*Work to complete*. Filter the entries down to the lines holding "Címkék", then copy those lines.

[Dataset records Boundary: Start]

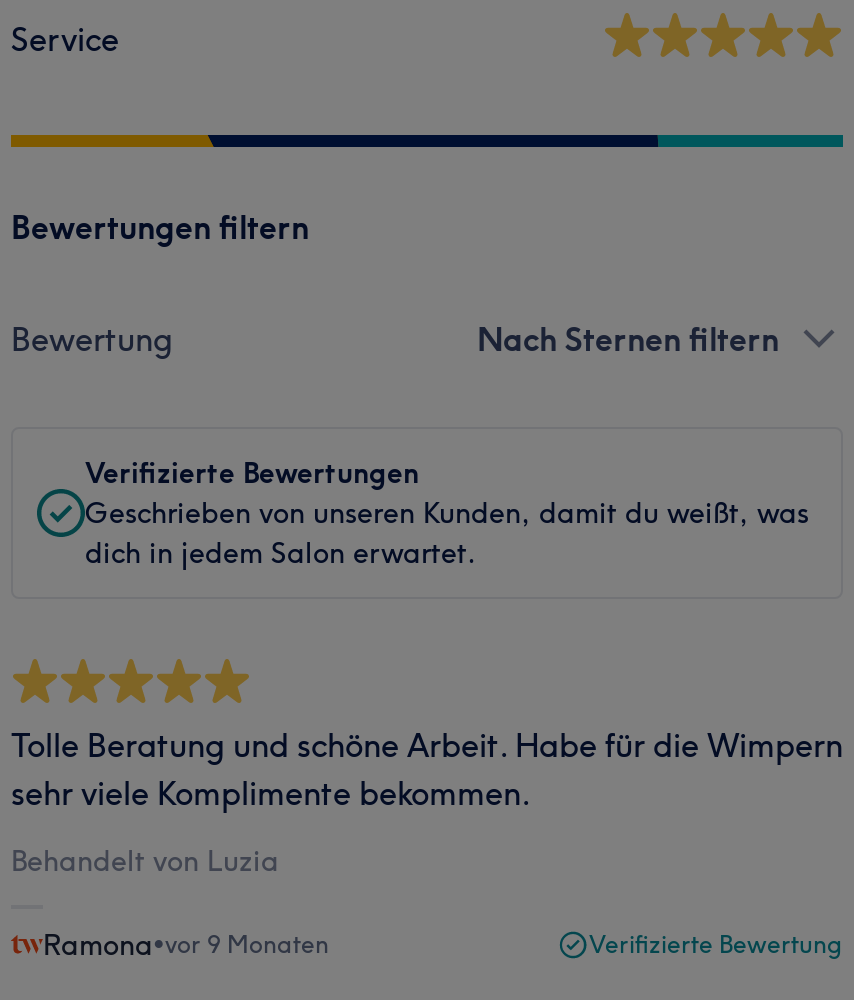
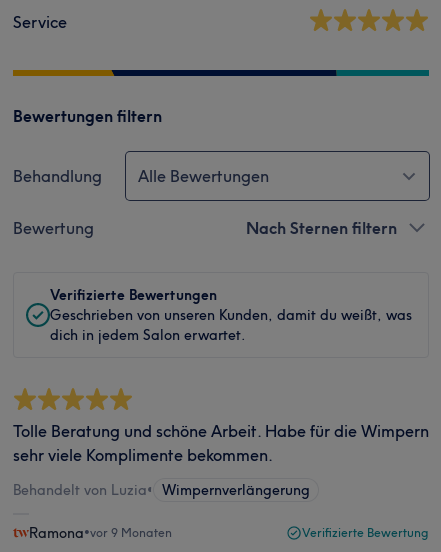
+ Behandlung
+ Alle Bewertungen

- Behandelt von Luzia
+ Behandelt von Luzia• Wimpernverlängerung
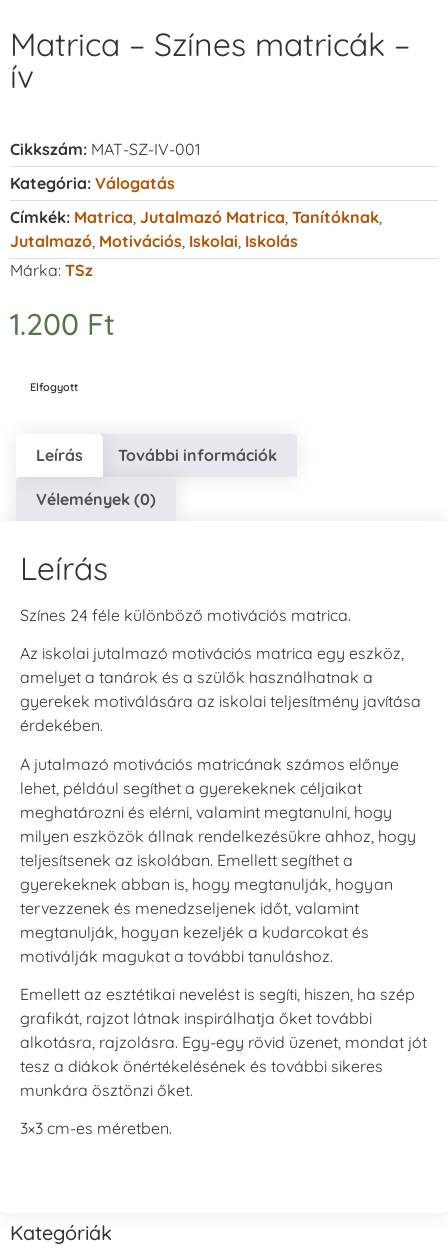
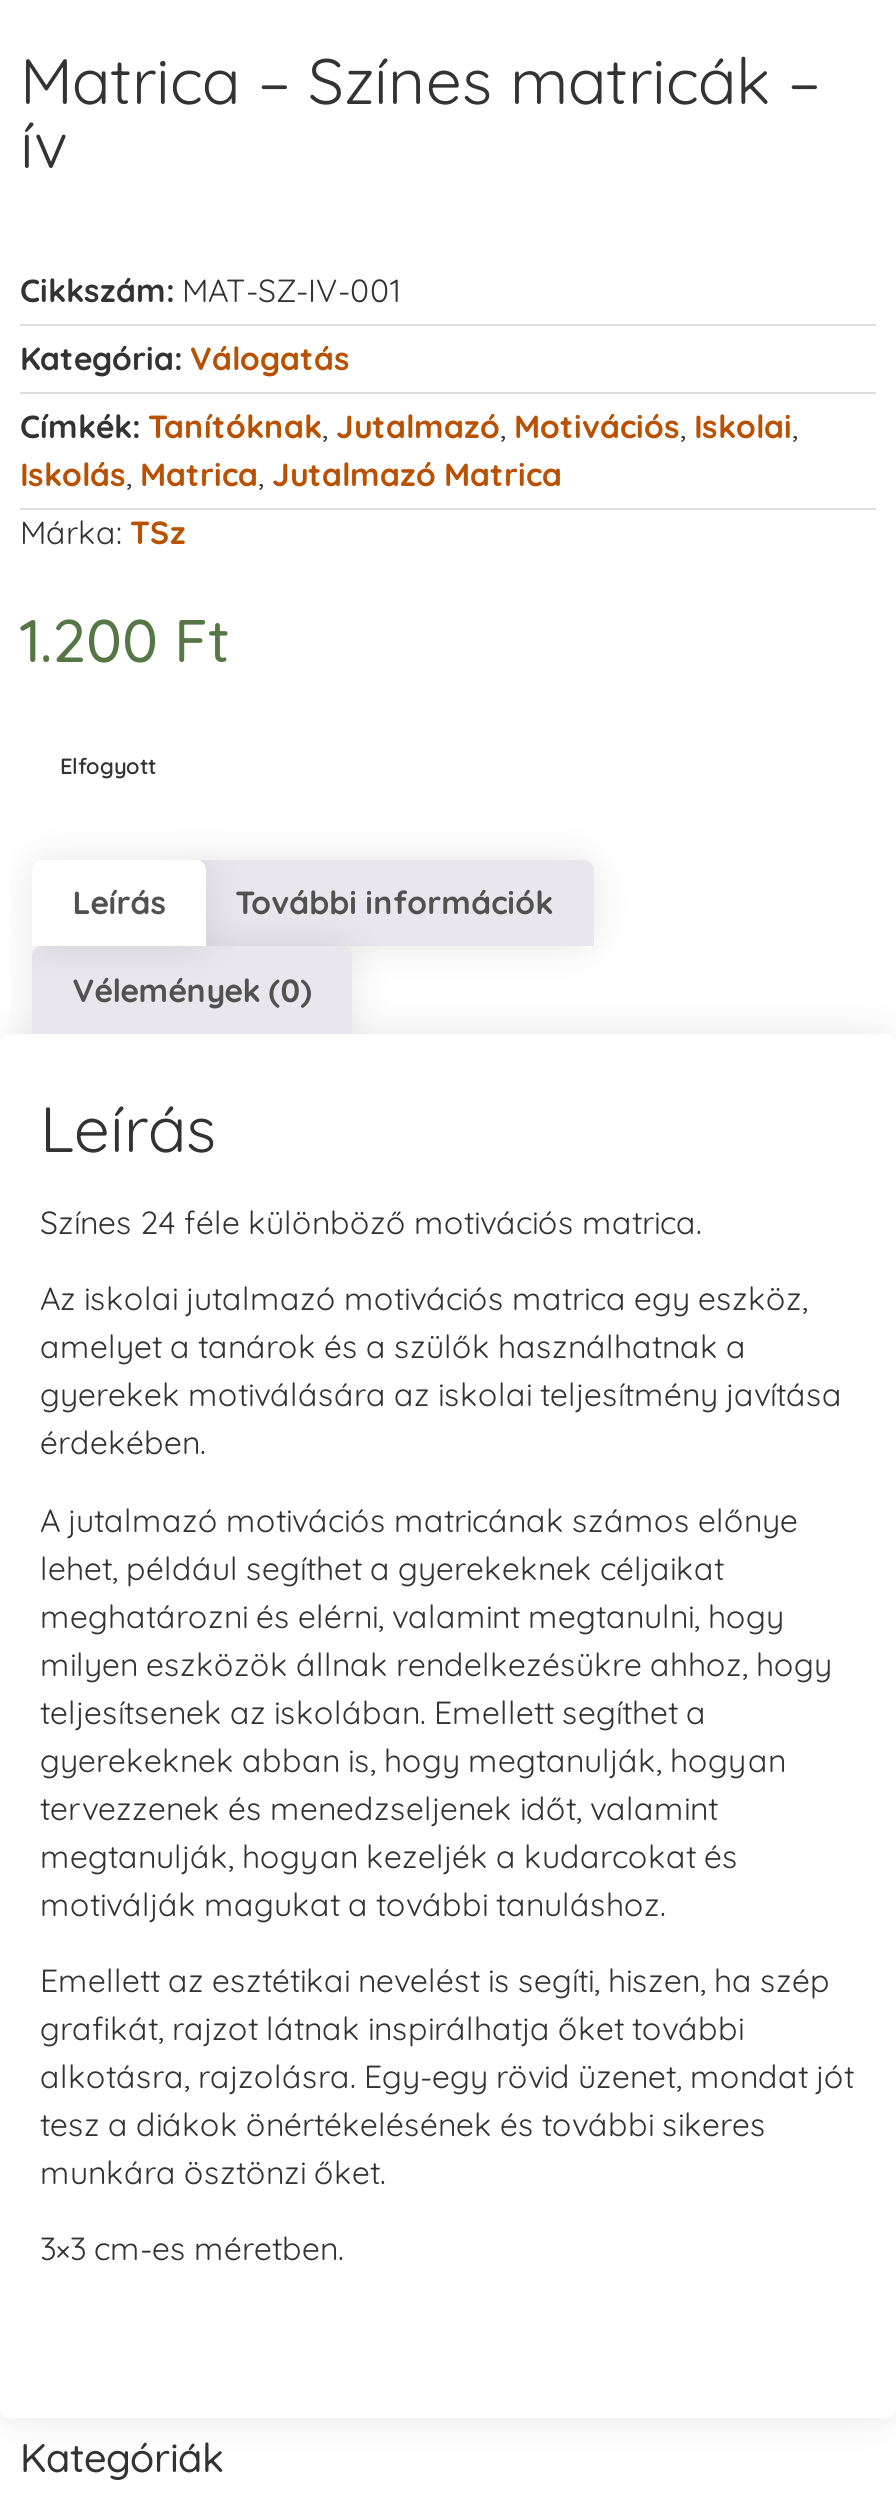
- Címkék: Matrica, Jutalmazó Matrica, Tanítóknak,
- Jutalmazó, Motivációs, Iskolai, Iskolás
+ Címkék: Tanítóknak, Jutalmazó, Motivációs, Iskolai,
+ Iskolás, Matrica, Jutalmazó Matrica
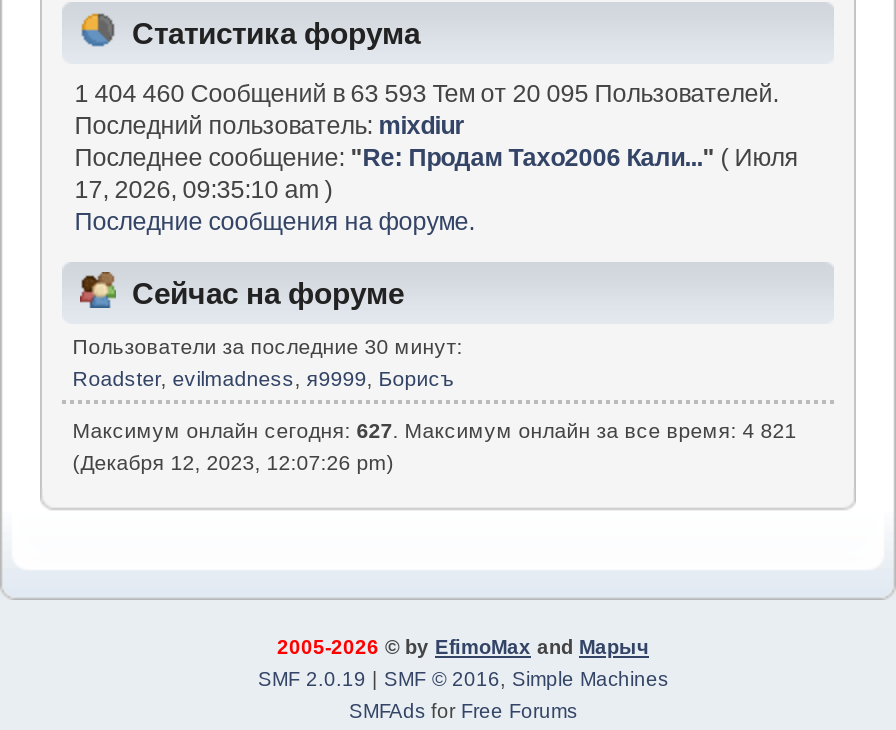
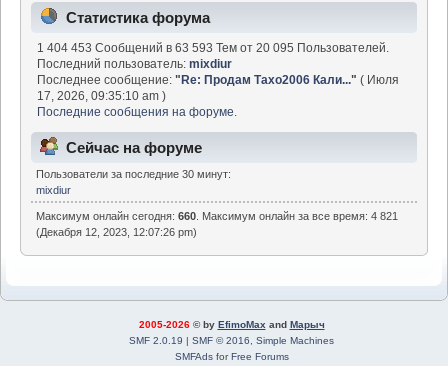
- 1 404 460 Сообщений в 63 593 Тем от 20 095 Пользователей.
+ 1 404 453 Сообщений в 63 593 Тем от 20 095 Пользователей.

- Roadster, evilmadness, я9999, Борисъ
+ mixdiur

- Максимум онлайн сегодня: 627. Максимум онлайн за все время: 4 821
+ Максимум онлайн сегодня: 660. Максимум онлайн за все время: 4 821
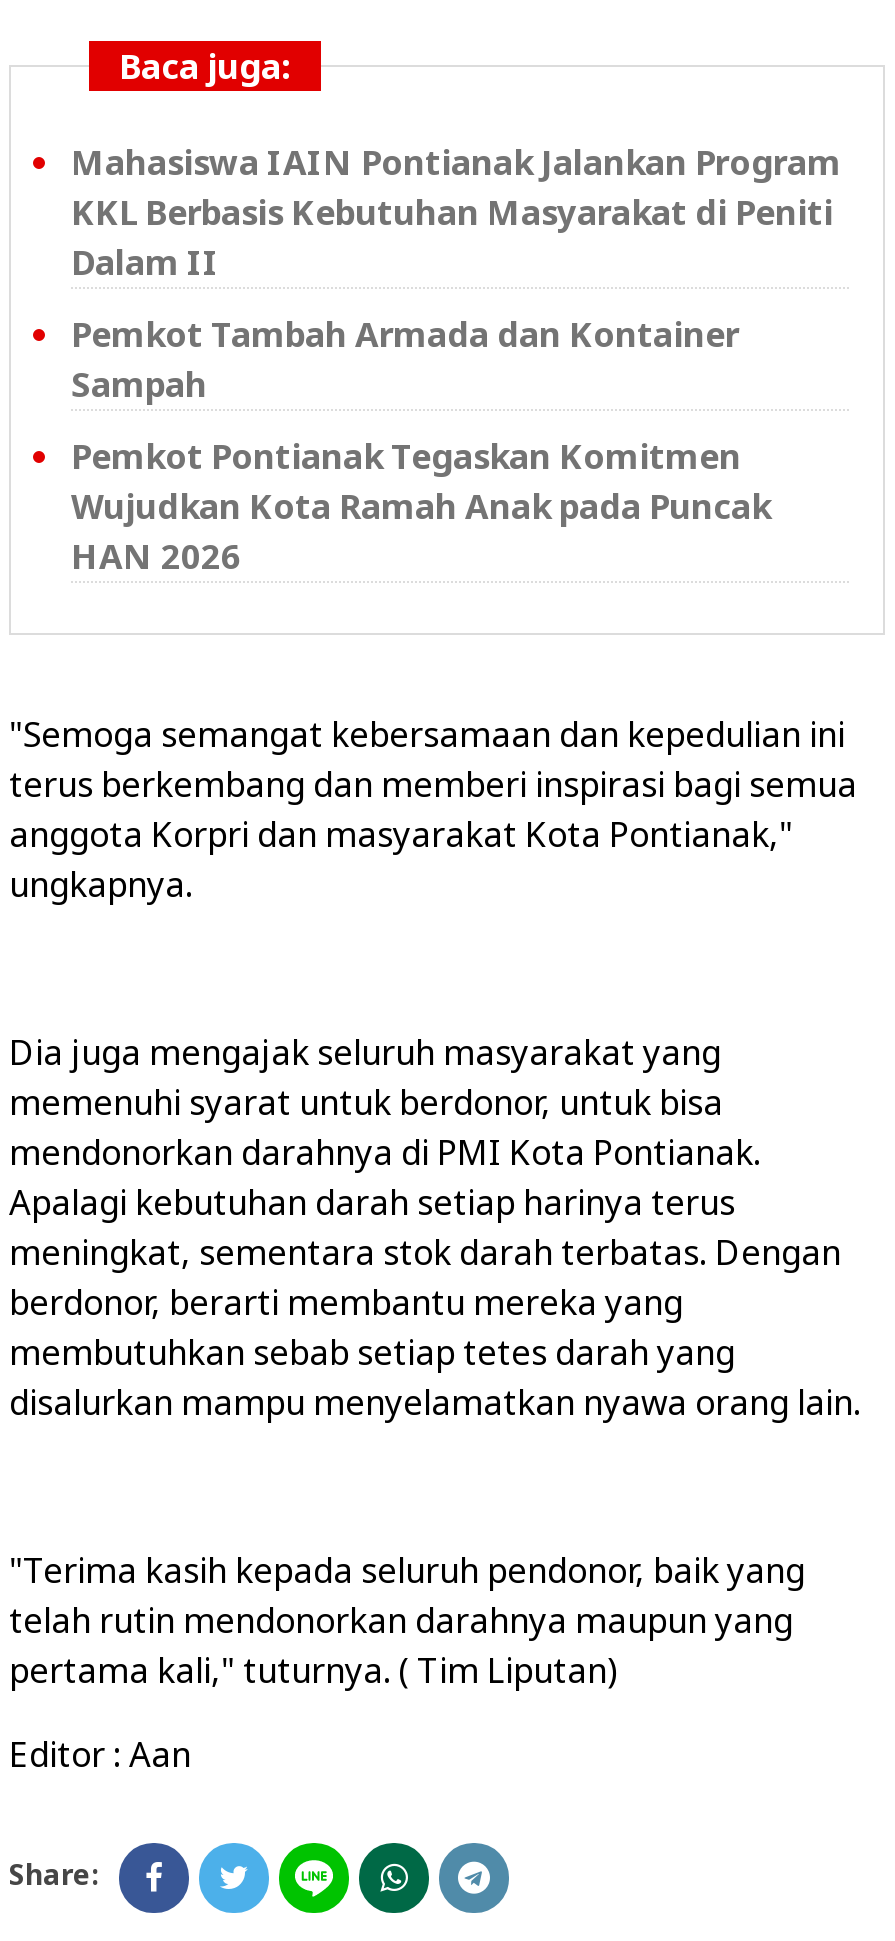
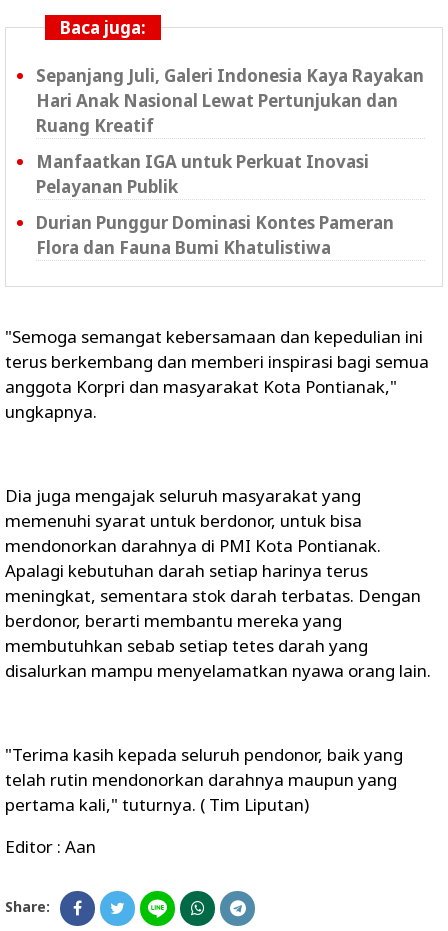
- Mahasiswa IAIN Pontianak Jalankan Program
- KKL Berbasis Kebutuhan Masyarakat di Peniti
- Dalam II
+ Sepanjang Juli, Galeri Indonesia Kaya Rayakan
+ Hari Anak Nasional Lewat Pertunjukan dan
+ Ruang Kreatif

- Pemkot Tambah Armada dan Kontainer
- Sampah
+ Manfaatkan IGA untuk Perkuat Inovasi
+ Pelayanan Publik

- Pemkot Pontianak Tegaskan Komitmen
- Wujudkan Kota Ramah Anak pada Puncak
- HAN 2026
+ Durian Punggur Dominasi Kontes Pameran
+ Flora dan Fauna Bumi Khatulistiwa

[Dataset records Boundary: End]

*Result below*.
- Címkék: Matrica, Jutalmazó Matrica, Tanítóknak,
+ Címkék: Tanítóknak, Jutalmazó, Motivációs, Iskolai,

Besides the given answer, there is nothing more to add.